Calculus – by Mrs. Lovenduski

[Ed. Note – the links are provided by me to help those who haven’t taken Mrs. Lovenduski’s class!]

In Calculus, we start by hearing out and thinking upon Zeno’s Paradoxes.  Inherent within his paradoxes is the questions ” Is motion possible?  and, if so, how?”  In working with these questions we also wrestle with; how does one gauge or calculate out motion and what is instantaneous velocity?

We begin our journey to reconcile the Dichotomy paradox with an introduction to sequences, summations and series. We develop the Power Series Formula and then expand that concept to arrive at the Infinite Power Series Formula.  The fundamental concept of limits is discovered and wrestled with.  We use the Infinite Power Series Formula to disprove Zeno’s Dichotomy Paradox and reconcile that motion is not an illusion and that instantaneous velocity must be possible.  Following in the footsteps of Newton, we commence our journey to calculate instantaneous velocity.
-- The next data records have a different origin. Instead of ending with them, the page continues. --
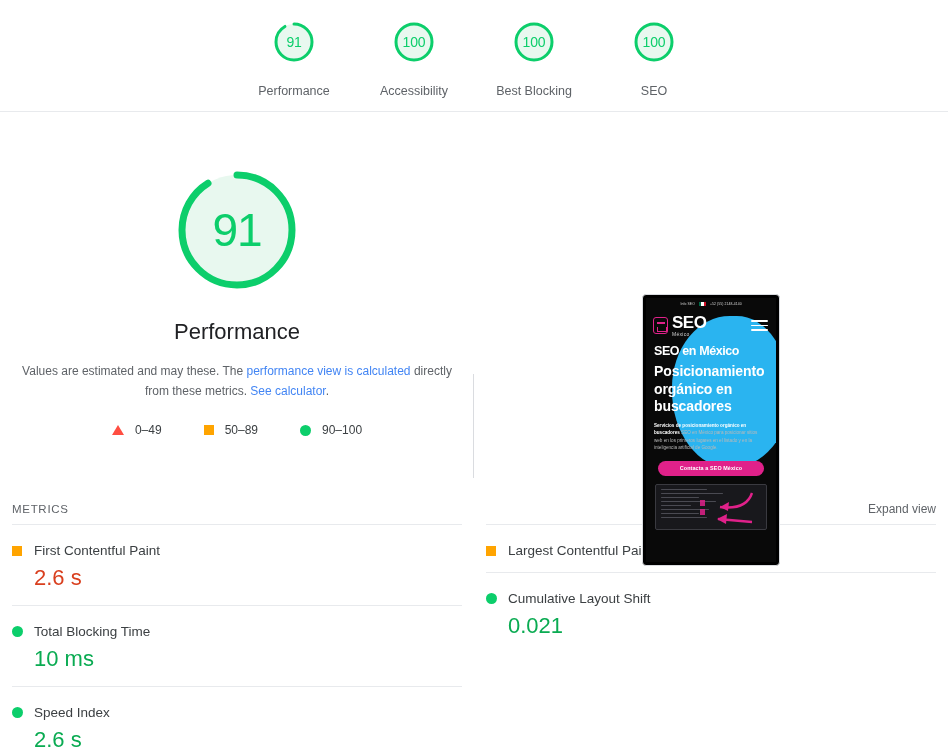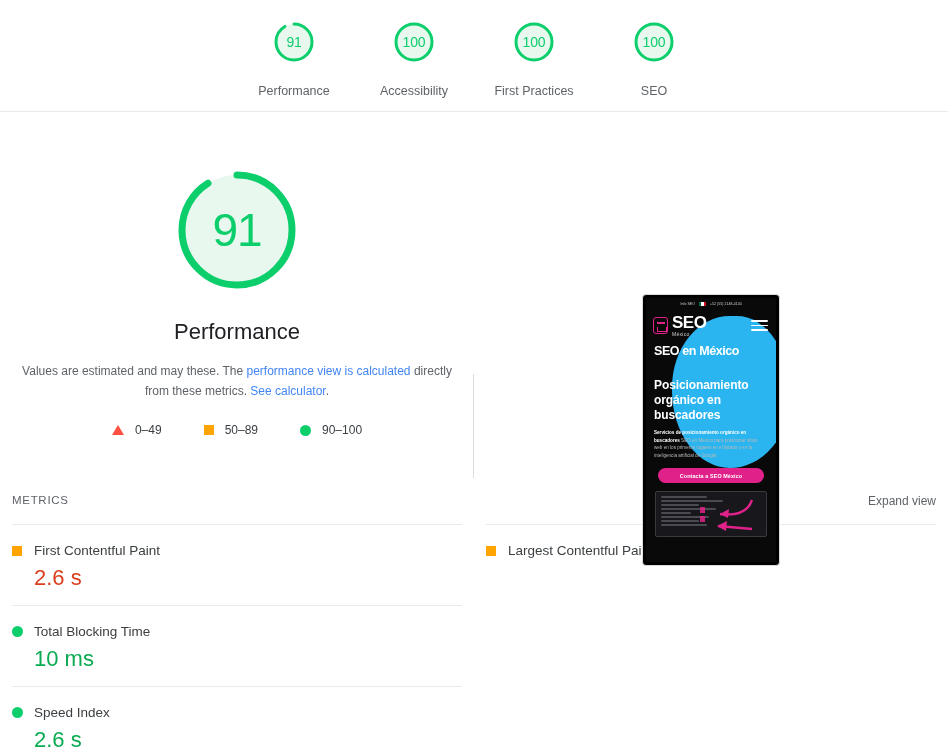"First Practices" div.cat-label { text: First Practices -> Best Blocking }
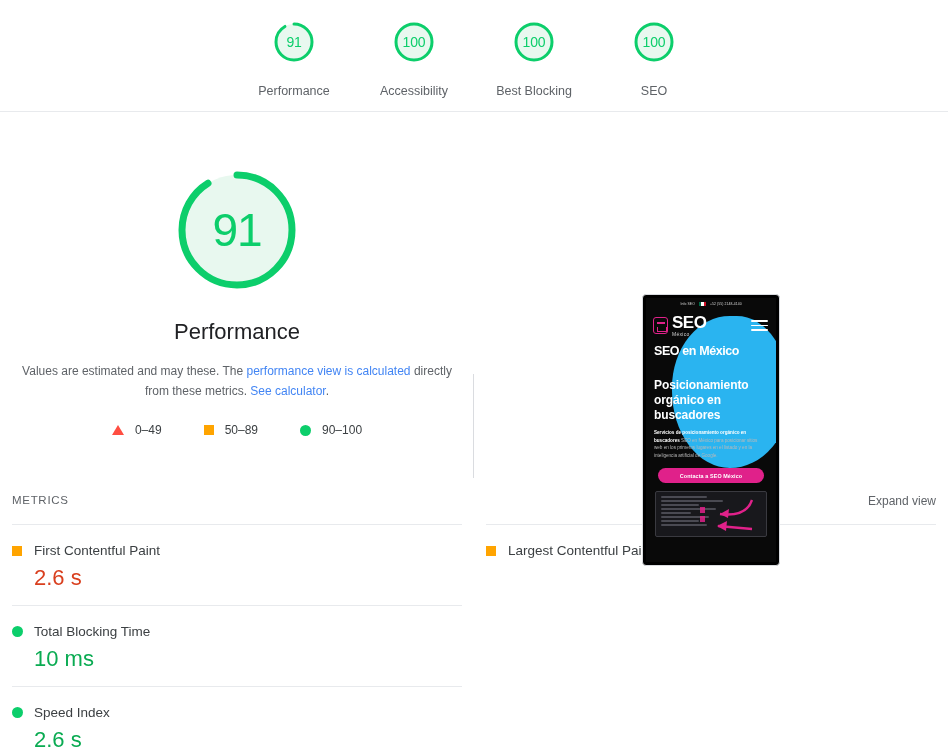"Posicionamiento orgánico en buscadores" .ph-h2 { font-size: 12px -> 14px; margin-top: 20px -> 5px }
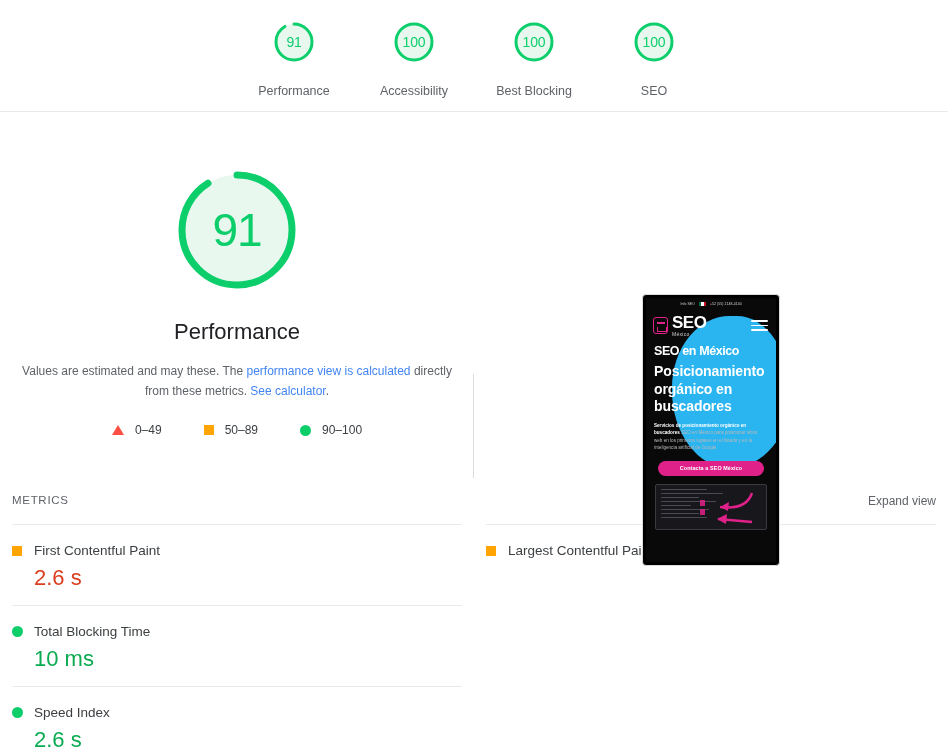"METRICS" .metrics-header { align-items: flex-start -> center }
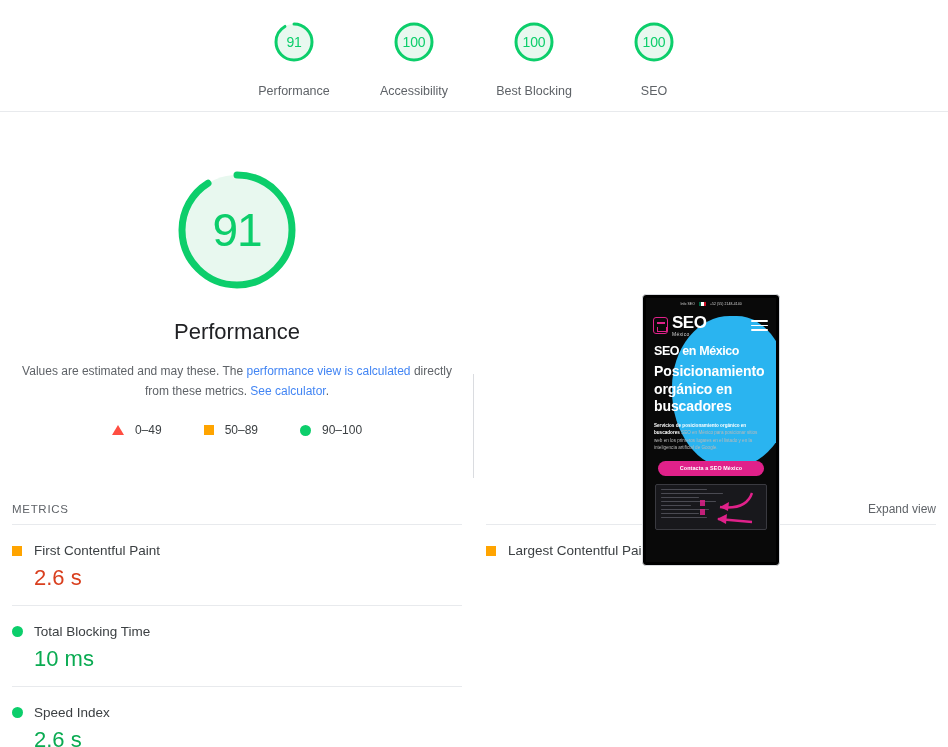"Cumulative Layout Shift" div.metric-row { html: none -> <div> <div> <span></span> <span>Cumulative Layout Shift</span> </div> <div>0.021</div> </div> }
We work through average velocity and develop a way to calculate instantaneous velocity, which leads us to the difference quotient.  Through many lengthy calculations, the students begin to yearn for a short-cut and they soon discover a pattern that follows their work.  We now have the tool of being able to apply the derivative using the power rule, the addition rule and the constant rule.

Next, we follow in the footsteps of Leibniz and look at how one could calculate the area under any given curve.  Starting with the Left-hand Sum and Right-hand Sum calculations, the students quickly see the need for limits and again search for a short-cut through their lengthy calculations. Quickly, they find the pattern and we now have the ability to apply the anti-derivative and to integrate, landing on the Fundamental Theorem of Calculus.

This block pushes the students to explore questions through different vantage points and to find the connections that will lead them to the universal concepts underlying the answers.